* _Task goal_: From the line containing "subtotal: 79.40 -> 98.81" to the last line of the records, reproduce every line exactly and print nothing else.

(Version difference data)
++++++++
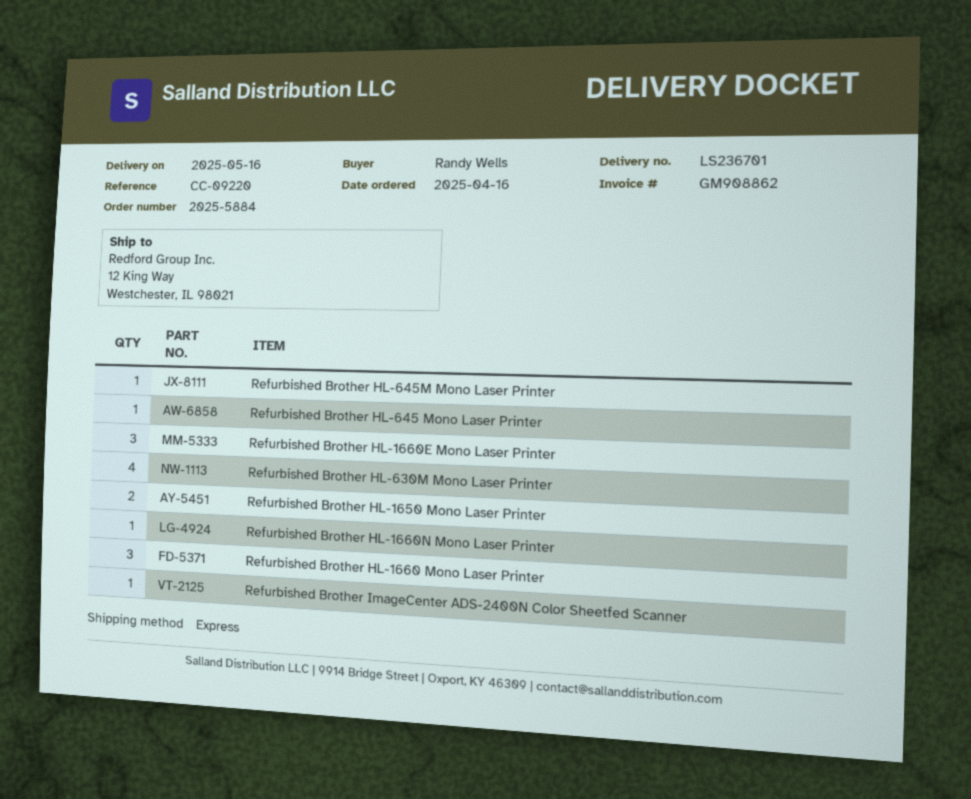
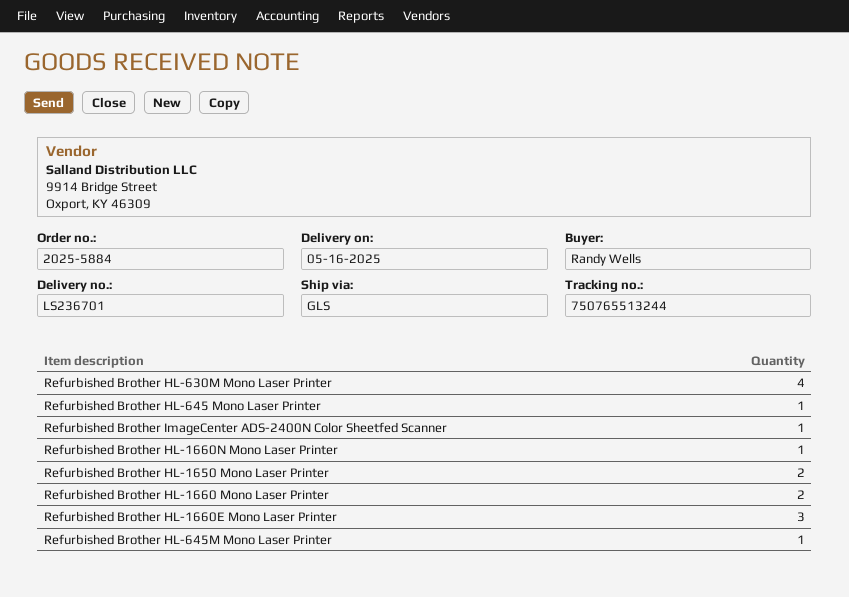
shipping method: express -> GLS
Refurbished Brother HL-1660 Mono Laser Printer: 3 -> 2

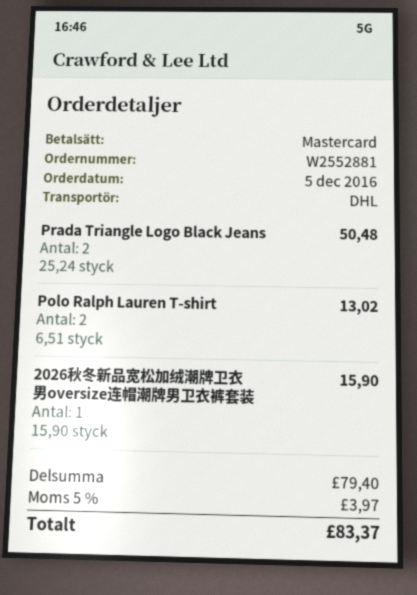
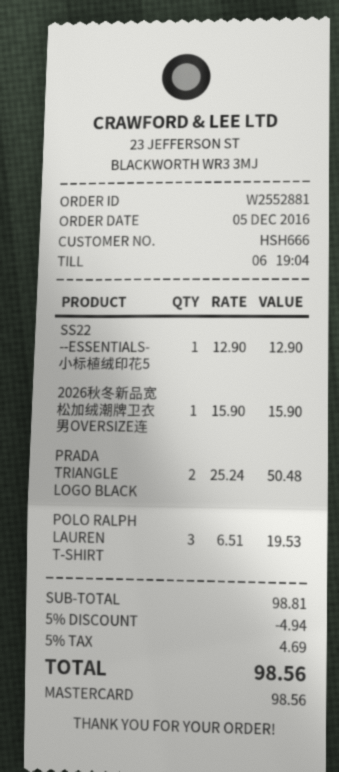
Polo Ralph Lauren T-shirt: 2 x 6.51 = 13.02 -> 3 x 6.51 = 19.53
SS22 --ESSENTIALS- 小标植绒印花5: none -> 1 x 12.90 = 12.90
subtotal: 79.40 -> 98.81
discount: none -> 5% = 4.94
tax: 5% = 3.97 -> 5% = 4.69
total: 83.37 -> 98.56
++++++++
* _Answer space_:
subtotal: 79.40 -> 98.81
discount: none -> 5% = 4.94
tax: 5% = 3.97 -> 5% = 4.69
total: 83.37 -> 98.56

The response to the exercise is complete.